August was concluded with a home match against another side relegated from the Premier League in Wolverhampton Wanderers. The visitors had the chance to go top of the table with a win and were unbeaten so far in the season. Wolves had the better of the early play as West Ham struggled, with Raul Jimenez going close on two occasions and Jackson Tchatchoua also missing a good chance.

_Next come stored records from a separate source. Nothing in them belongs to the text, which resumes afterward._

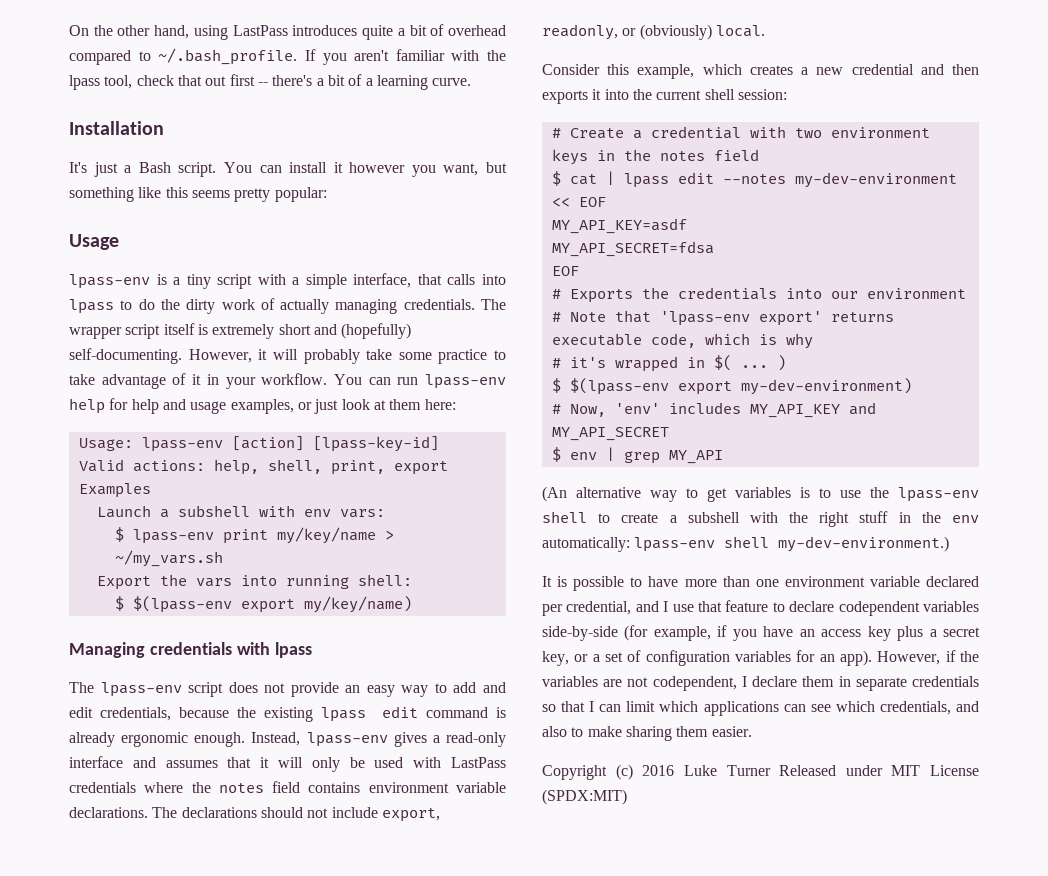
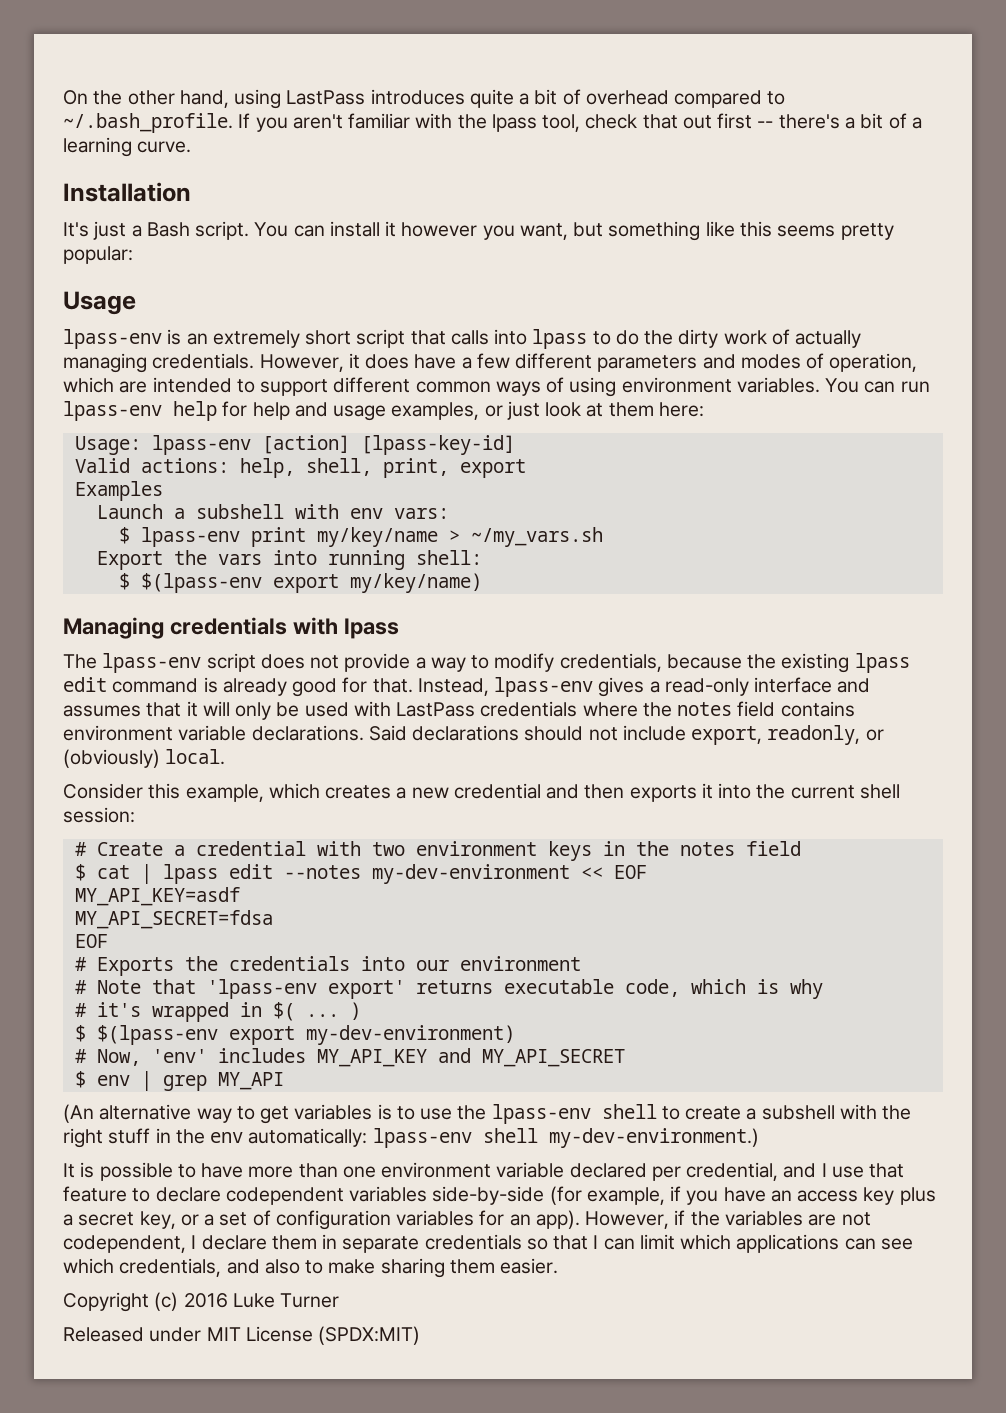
- lpass-env is a tiny script with a simple interface, that calls into lpass to do the dirty work of actually managing credentials.
+ lpass-env is an extremely short script that calls into lpass to do the dirty work of actually managing credentials.
- The wrapper script itself is extremely short and (hopefully) self-documenting. However, it will probably take some practice to take advantage of it in your workflow.
+ However, it does have a few different parameters and modes of operation, which are intended to support different common ways of using environment variables.
- The lpass-env script does not provide an easy way to add and edit credentials, because the existing lpass edit command is already ergonomic enough.
+ The lpass-env script does not provide a way to modify credentials, because the existing lpass edit command is already good for that.
- The declarations should not include export, readonly, or (obviously) local.
+ Said declarations should not include export, readonly, or (obviously) local.
- Copyright (c) 2016 Luke Turner Released under MIT License (SPDX:MIT)
+ Copyright (c) 2016 Luke Turner
+ Released under MIT License (SPDX:MIT)

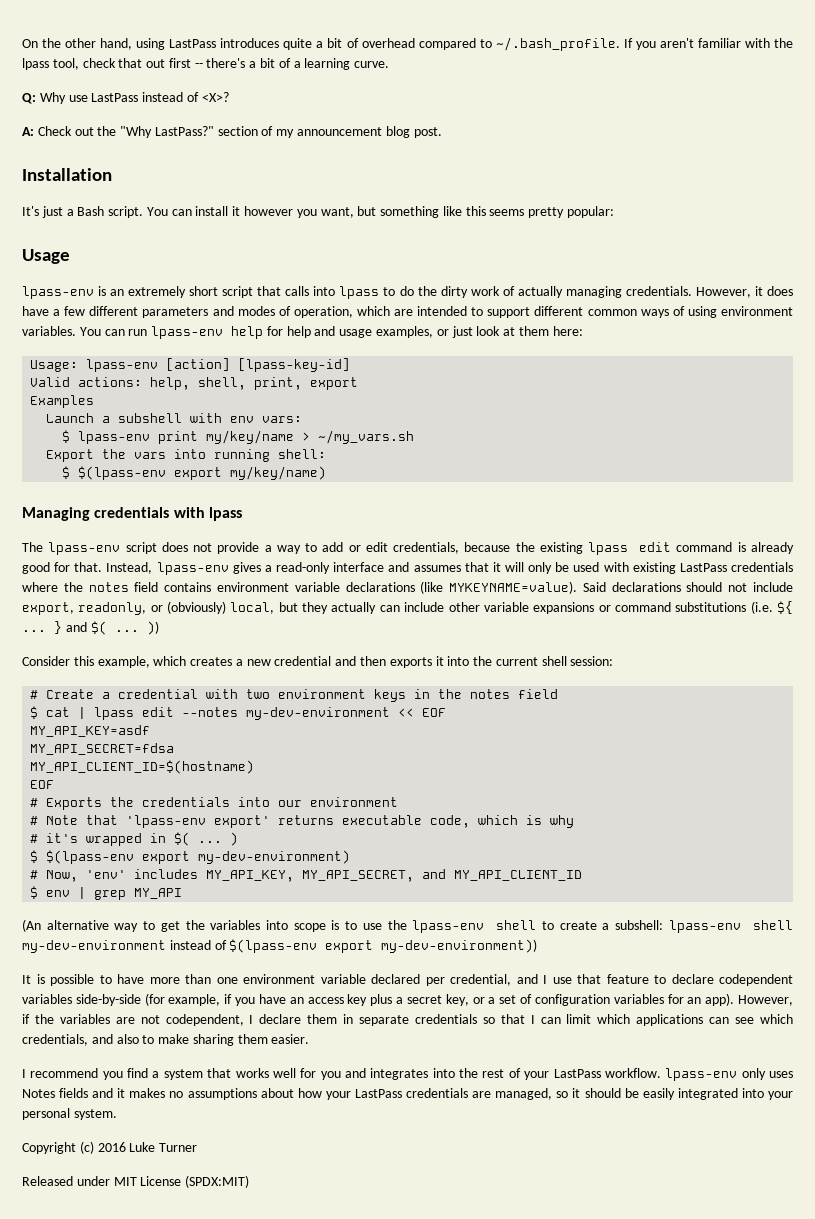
+ Q: Why use LastPass instead of <X>?
+ A: Check out the "Why LastPass?" section of my announcement blog post.
- The lpass-env script does not provide a way to modify credentials, because the existing lpass edit command is already good for that.
+ The lpass-env script does not provide a way to add or edit credentials, because the existing lpass edit command is already good for that.
- Instead, lpass-env gives a read-only interface and assumes that it will only be used with LastPass credentials where the notes field contains environment variable declarations.
+ Instead, lpass-env gives a read-only interface and assumes that it will only be used with existing LastPass credentials where the notes field contains environment variable declarations (like MYKEYNAME=value).
- Said declarations should not include export, readonly, or (obviously) local.
+ Said declarations should not include export, readonly, or (obviously) local, but they actually can include other variable expansions or command substitutions (i.e. ${ ... } and $( ... ))
+ MY_API_CLIENT_ID=$(hostname)
- # Now, 'env' includes MY_API_KEY and MY_API_SECRET
+ # Now, 'env' includes MY_API_KEY, MY_API_SECRET, and MY_API_CLIENT_ID
- (An alternative way to get variables is to use the lpass-env shell to create a subshell with the right stuff in the env automatically: lpass-env shell my-dev-environment.)
+ (An alternative way to get the variables into scope is to use the lpass-env shell to create a subshell: lpass-env shell my-dev-environment instead of $(lpass-env export my-dev-environment))
+ I recommend you find a system that works well for you and integrates into the rest of your LastPass workflow. lpass-env only uses Notes fields and it makes no assumptions about how your LastPass credentials are managed, so it should be easily integrated into your personal system.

Mateus Mane also hit the bar for Wolves before Mukasa scored a spectacular effort from 25-yards to put West Ham 1–0 up against the run of play on 33 minutes. This swung momentum in the Hammers' favour and Bowen made it 2–0 from the penalty spot on 40 after Piroe was fouled in the box. Wolves pulled a goal back two minutes before half time when Marshall Munetsi outpaced Mavropanos and took the ball on to score with a low shot. West Ham restored their 2-goal advantage in the 53rd minute when a fortunate deflection saw Mukasa's shot loop into the goal over Jose Sa for his second of the game, after collecting Bowen's pass. Three became four when Mavropanos slammed the ball into the roof of the net from close range following a corner; however, the Greek defender then turned in Jordan James' low cross for an own goal to reduce the deficit again. The final score was 4–2 to West Ham as they picked up their first league win of the campaign and inflicted Wolves' first defeat.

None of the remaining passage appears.